Lunch block comes and some students point it out and think it's pretty funny and wonder how we got it on that wall in the first place that high up. Nobody is offended. Everyone sees it, laughs, and moves on with their day.
At the end of lunch block, it was gone. The teachers had somehow found a way to reach it and take it down. The Bernie posters, however, remained where they have been for MONTHS. I posed the question to our dean of why the poster had been taken down, and he told me it was "disruptive" and some students found it "offensive."
I later learned which teacher took it down, and he is a huge Bernie supporter and hates Annoying Orange and has told me before that Annoying Orange sounds like Adolf Riddler and is a white supremacist.
It's a crock of stuff that myself and my friends are being censored because our political views do not align with much of the staff, but they leave other posters hanging.

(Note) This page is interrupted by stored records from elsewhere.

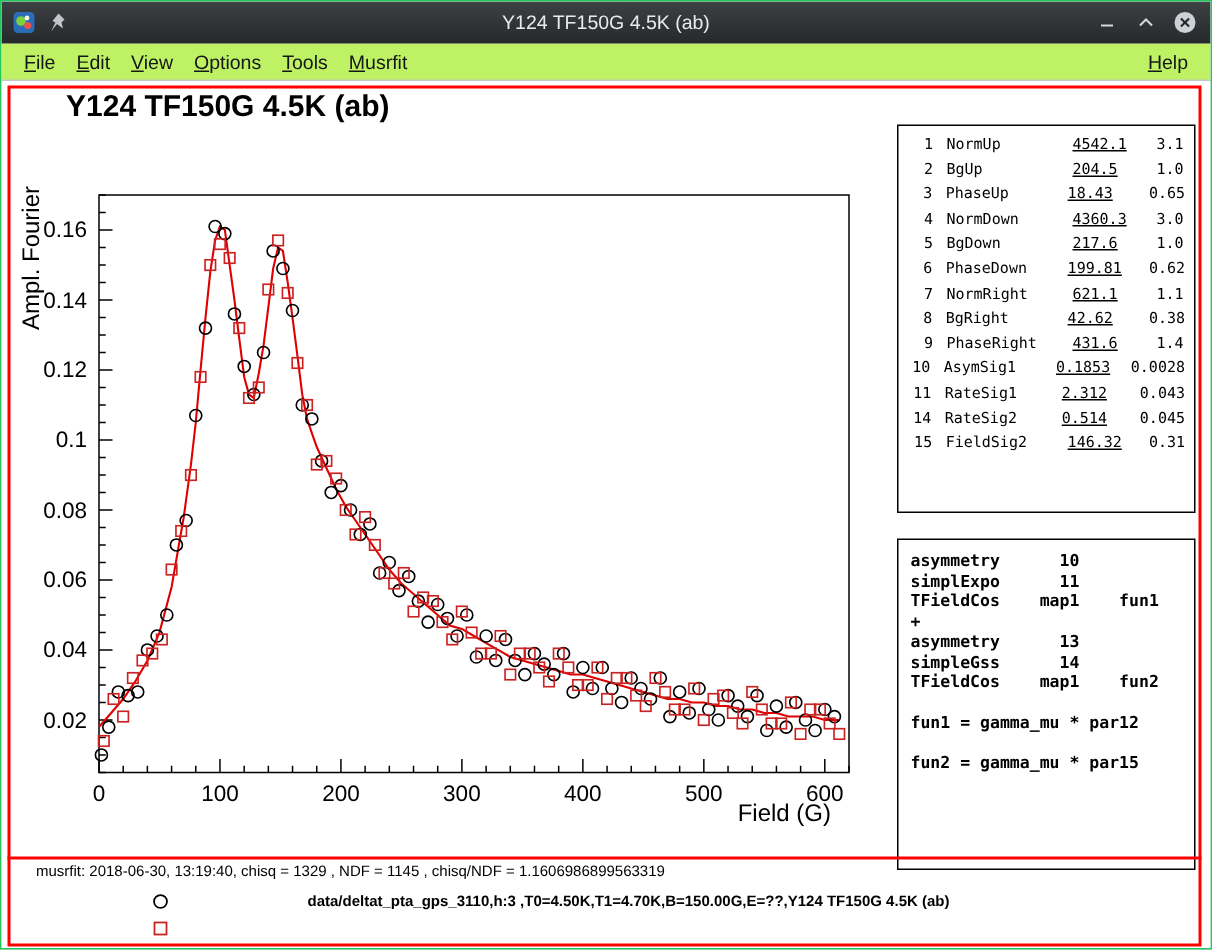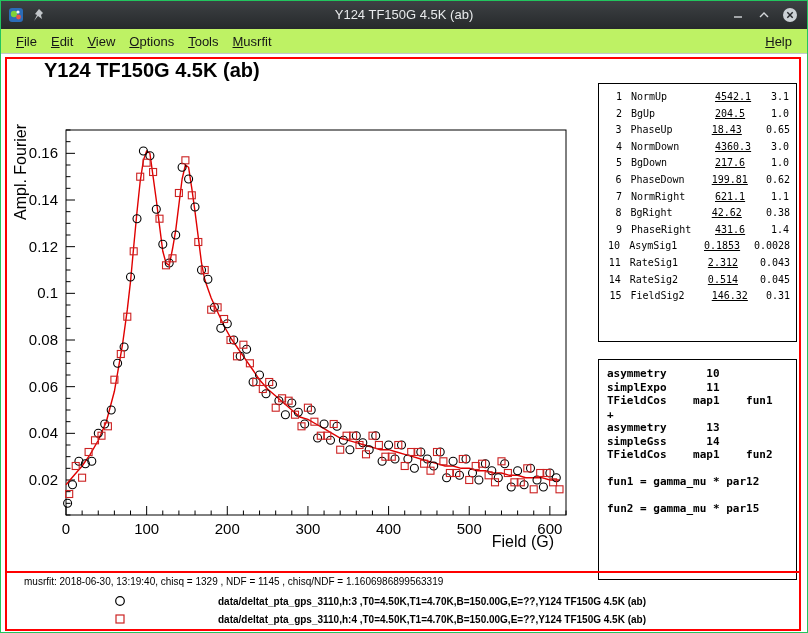--- a/index.html
+++ b/index.html
@@ -50,21 +50,21 @@
     font-family:"DejaVu Sans Mono", monospace; font-size:11px; font-weight:bold; color:#000;margin-top:12px;
   }
   .tline { white-space:pre; line-height:13.5px; }
   
   .legend-divider { position:absolute; left:4px; top:516px; width:796px; border-top:2px solid #ff0000; pointer-events:none; }
   .fit-info {
     position:absolute; left:11px; top:521px; font-size:10px; font-weight:normal; color:#000;
     font-family:"Liberation Sans", sans-serif;
     margin-left:12px;
   }
-  .legend-rows { position:absolute; left:17px; top:537px; right:0; }
+  .legend-rows { position:absolute; left:4px; top:537px; right:0; }
   .lrow { display:flex; align-items:center; height:18px; }
   .lmark { margin-left:96px; width:12px; height:12px; }
   .llabel { margin-left:92px; font-size:10px; font-weight:bold; color:#000; }
 </style>
 </head>
 <body>
 
 <div class="window">
 
   <div class="titlebar">
@@ -405,18 +405,17 @@
         <div class="lrow">
           <svg width="12" height="12" class="lmark">
             <circle cx="6" cy="6" r="4.3" fill="none" stroke="#000000" stroke-width="1.2"></circle>
           </svg>
           <span class="llabel">data/deltat_pta_gps_3110,h:3 ,T0=4.50K,T1=4.70K,B=150.00G,E=??,Y124 TF150G 4.5K (ab)</span>
         </div>
         <div class="lrow">
           <svg width="12" height="12" class="lmark">
             <rect x="2" y="2" width="8" height="8" fill="none" stroke="#cc2222" stroke-width="1.2"></rect>
           </svg>
-          <span class="llabel">data/deltat_pta_gps_3110,h:4 ,T0=4.50K,T1=4.70K,B=150.00G,E=??,Y124 TF150G 4.5K (ab)</span>
         </div>
       </div>
   </div>
 
 </div>
 
 </body></html>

In 1969, a ruling was made in the case of Tinker v. The Des Moines Independent Community School District that students that were suspended for wearing black armbands to school to protest the Vietnam Conflict (again, a political statement that was not distracting nor disruptive) were within their first amendment rights, and the judge ruled that the first amendment rights of both students and teachers are protected at school provided they are not promoting "illegal drug use" or causing a "material and substantial disruption" of the school day.
More info can be found here.Another court case, in my home state of Connecticut,
Healy v. James, reaffirmed the decision of Tinker v. Des Moines.
My gripe with this situation is that I acted within school rules and within my rights as a citizen, and that the school is selectively censoring myself and other students with unpopular viewpoints purely because they do not share the same opinions, and not because we have caused grievous offense or harm. It's bullstuff and I know that things like this happen in most every district, but I'm going to question at the next Board of Ed meeting how this censorship is at all justifiable in the district.